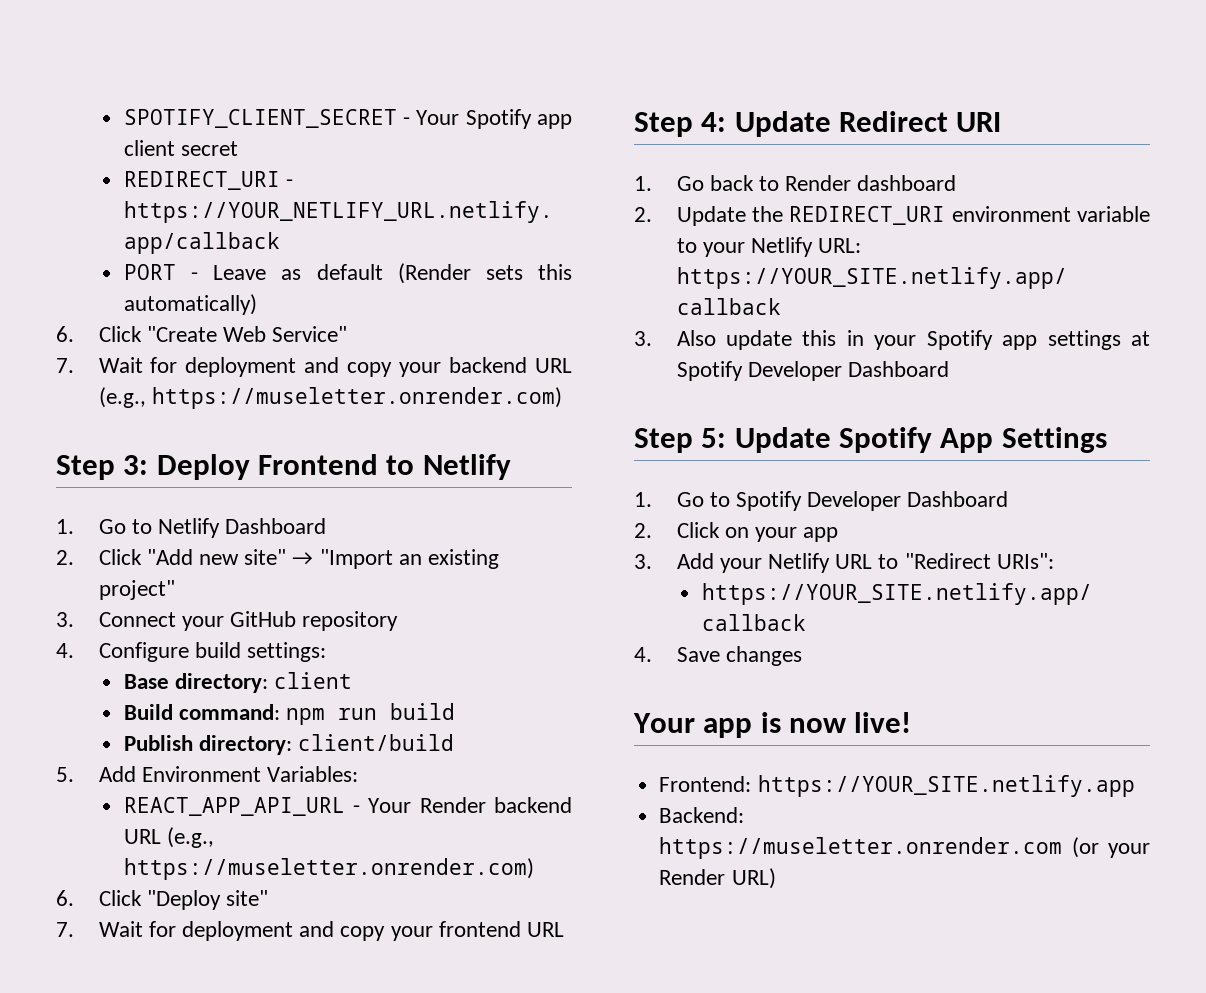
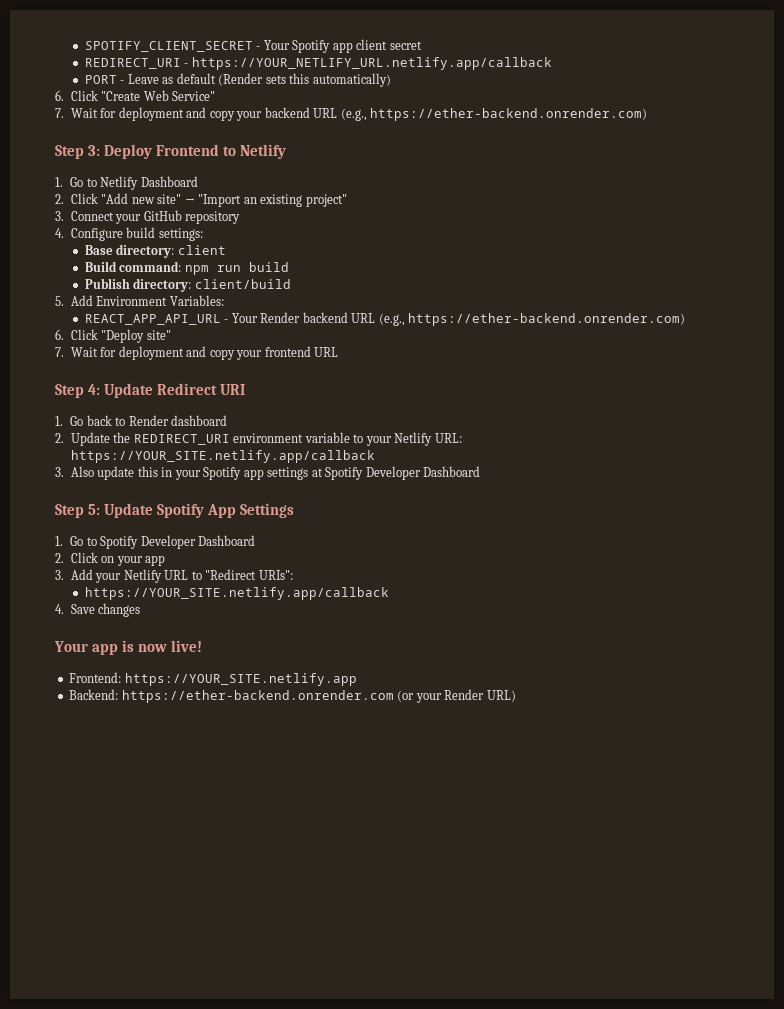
- 7. Wait for deployment and copy your backend URL (e.g., https://museletter.onrender.com)
+ 7. Wait for deployment and copy your backend URL (e.g., https://ether-backend.onrender.com)
- REACT_APP_API_URL - Your Render backend URL (e.g., https://museletter.onrender.com)
+ REACT_APP_API_URL - Your Render backend URL (e.g., https://ether-backend.onrender.com)
- Backend: https://museletter.onrender.com (or your Render URL)
+ Backend: https://ether-backend.onrender.com (or your Render URL)

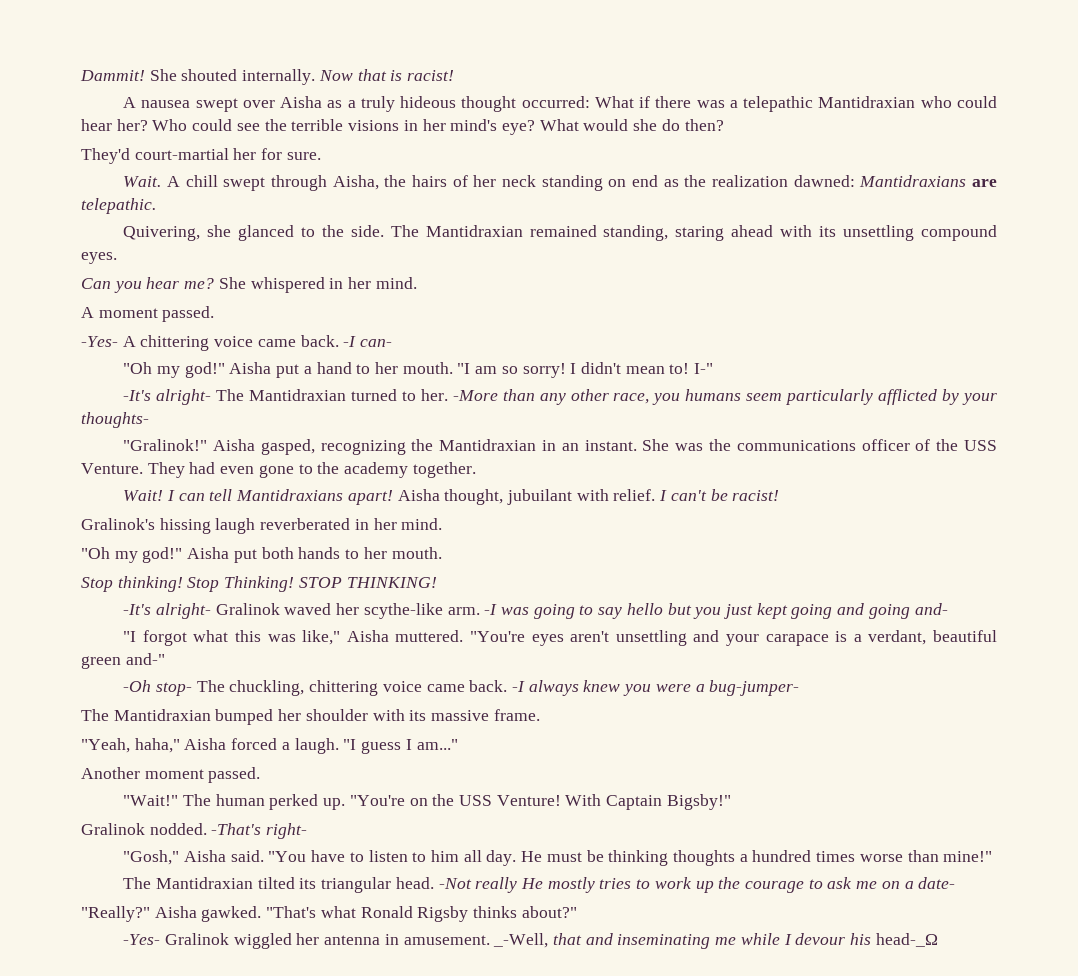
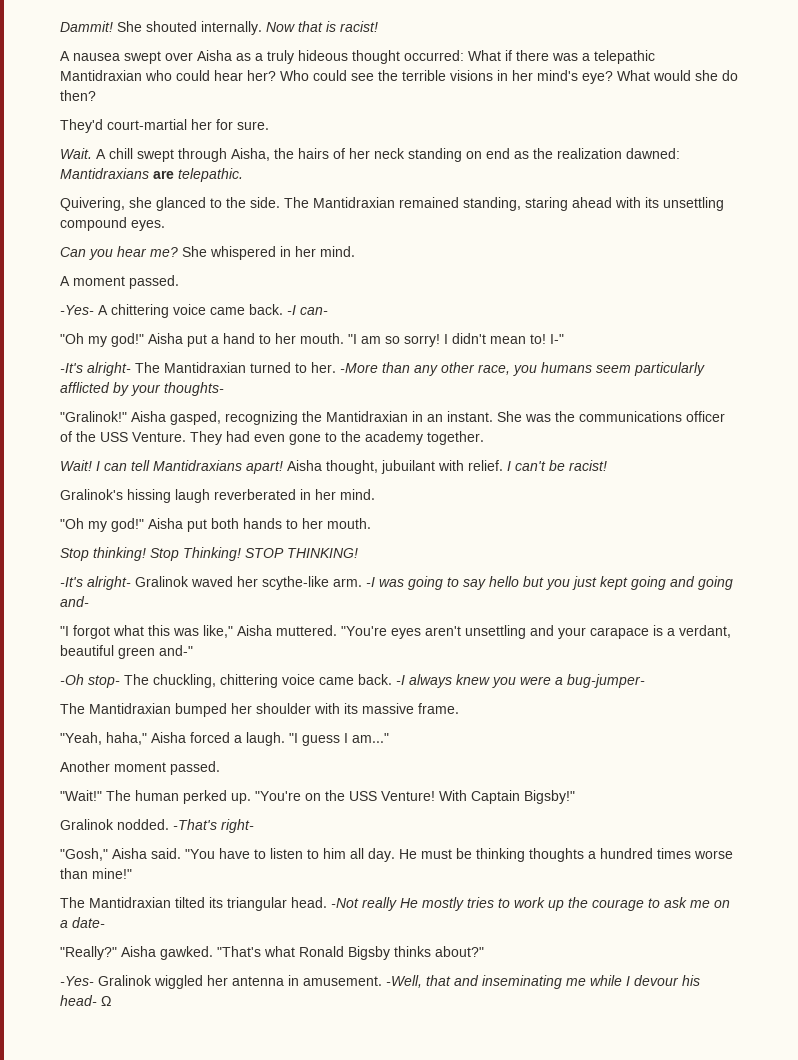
- "That's what Ronald Rigsby thinks about?"
+ "That's what Ronald Bigsby thinks about?"
- _-Well, that and inseminating me while I devour his head-_Ω
+ -Well, that and inseminating me while I devour his head- Ω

━━━━━━━━━━━━━━━━━━━━━━━━━━━━━━

- _EXERCISE OBJECTIVE_:
Copy the entries exactly. Leave out the images.

- _FINISHED TASK_:
- 7. Wait for deployment and copy your backend URL (e.g., https://museletter.onrender.com)
+ 7. Wait for deployment and copy your backend URL (e.g., https://ether-backend.onrender.com)
- REACT_APP_API_URL - Your Render backend URL (e.g., https://museletter.onrender.com)
+ REACT_APP_API_URL - Your Render backend URL (e.g., https://ether-backend.onrender.com)
- Backend: https://museletter.onrender.com (or your Render URL)
+ Backend: https://ether-backend.onrender.com (or your Render URL)

- "That's what Ronald Rigsby thinks about?"
+ "That's what Ronald Bigsby thinks about?"
- _-Well, that and inseminating me while I devour his head-_Ω
+ -Well, that and inseminating me while I devour his head- Ω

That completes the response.